INFORMATION GIVEN -
Start of Block
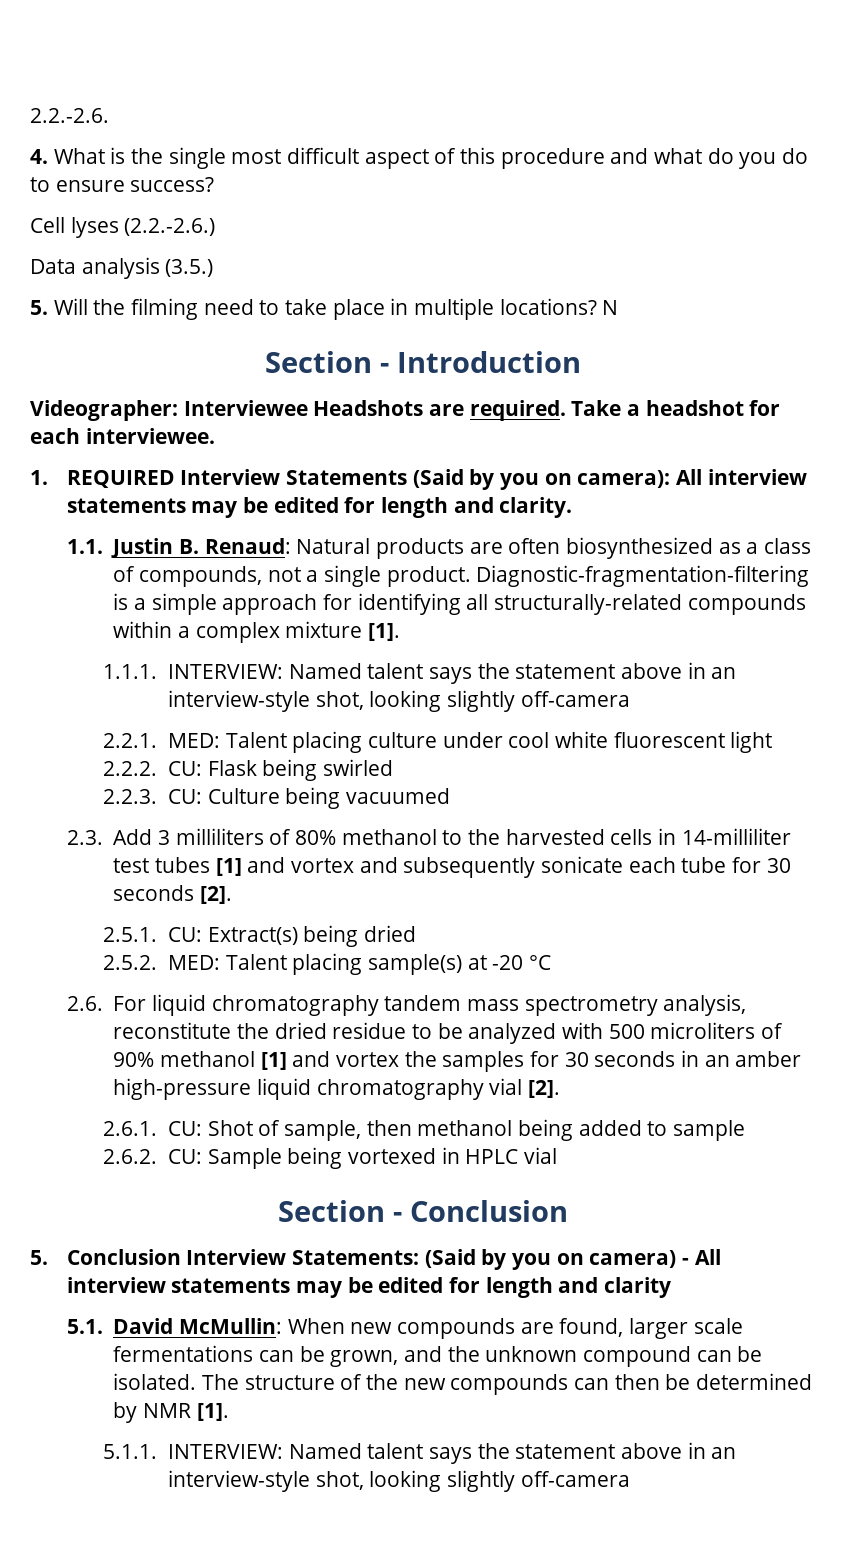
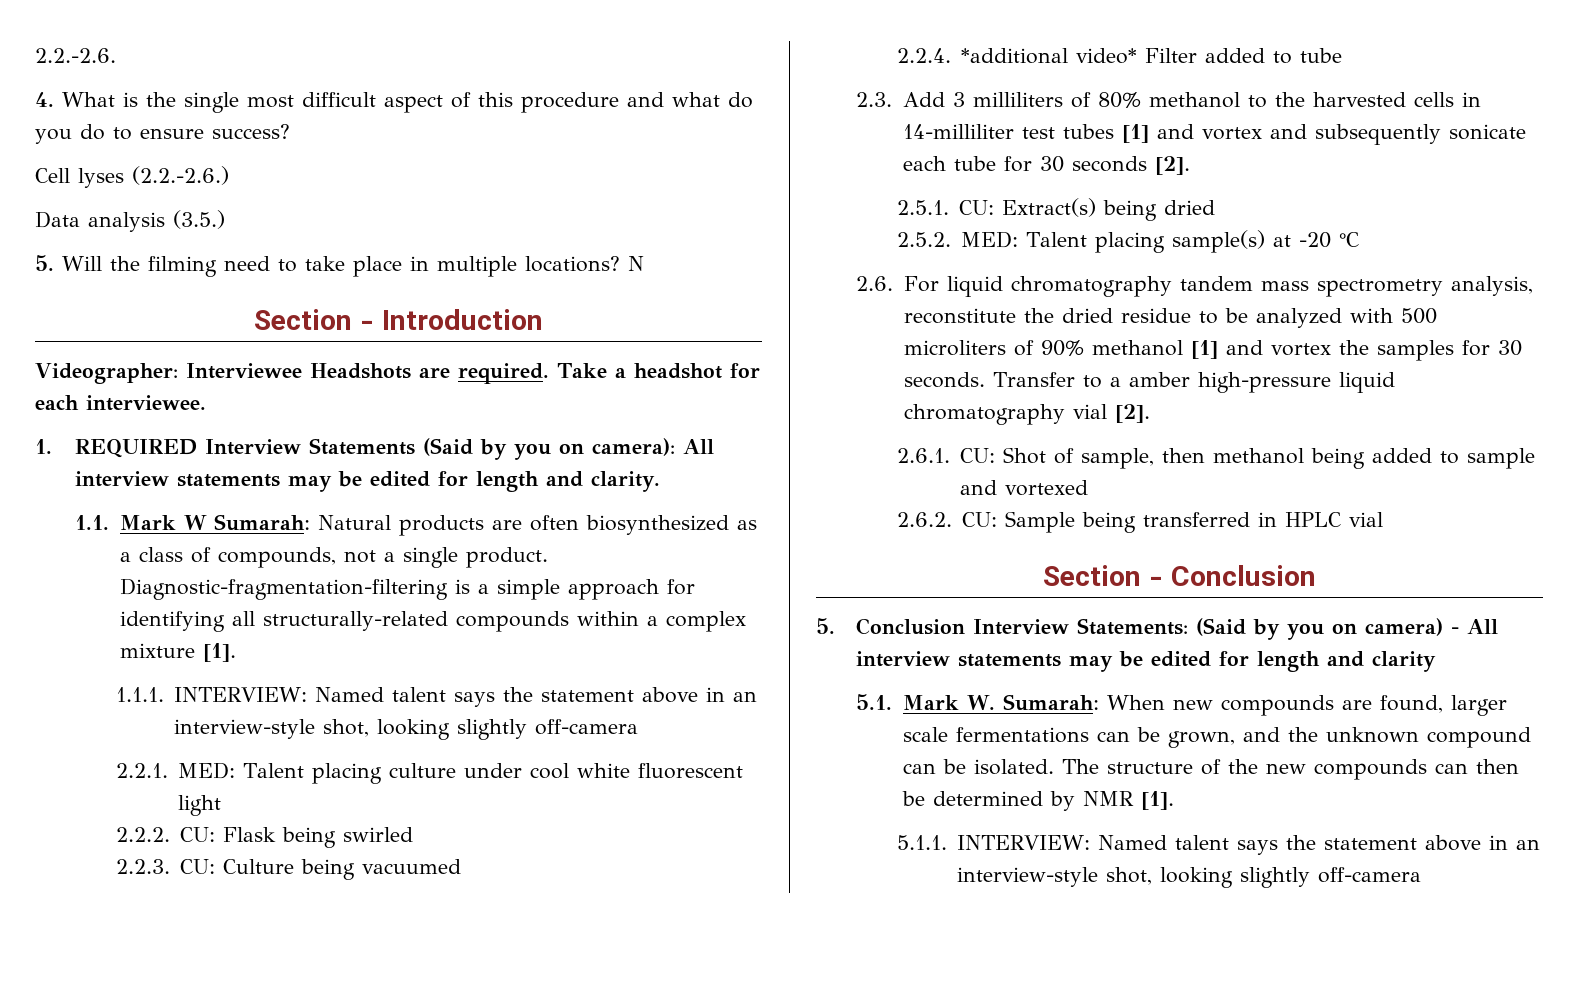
- 1.1. Justin B. Renaud: Natural products are often biosynthesized as a class of compounds, not a single product.
+ 1.1. Mark W Sumarah: Natural products are often biosynthesized as a class of compounds, not a single product.
+ 2.2.4. *additional video* Filter added to tube
- 2.6. For liquid chromatography tandem mass spectrometry analysis, reconstitute the dried residue to be analyzed with 500 microliters of 90% methanol [1] and vortex the samples for 30 seconds in an amber high-pressure liquid chromatography vial [2].
+ 2.6. For liquid chromatography tandem mass spectrometry analysis, reconstitute the dried residue to be analyzed with 500 microliters of 90% methanol [1] and vortex the samples for 30 seconds. Transfer to a amber high-pressure liquid chromatography vial [2].
- 2.6.1. CU: Shot of sample, then methanol being added to sample
+ 2.6.1. CU: Shot of sample, then methanol being added to sample and vortexed
- 2.6.2. CU: Sample being vortexed in HPLC vial
+ 2.6.2. CU: Sample being transferred in HPLC vial
- 5.1. David McMullin: When new compounds are found, larger scale fermentations can be grown, and the unknown compound can be isolated.
+ 5.1. Mark W. Sumarah: When new compounds are found, larger scale fermentations can be grown, and the unknown compound can be isolated.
End of Block
PROBLEM STATEMENT - Please copy each line of the records above in which the word "with" can be found.

REPLY TO THE EXERCISE -
- 2.6. For liquid chromatography tandem mass spectrometry analysis, reconstitute the dried residue to be analyzed with 500 microliters of 90% methanol [1] and vortex the samples for 30 seconds in an amber high-pressure liquid chromatography vial [2].
+ 2.6. For liquid chromatography tandem mass spectrometry analysis, reconstitute the dried residue to be analyzed with 500 microliters of 90% methanol [1] and vortex the samples for 30 seconds. Transfer to a amber high-pressure liquid chromatography vial [2].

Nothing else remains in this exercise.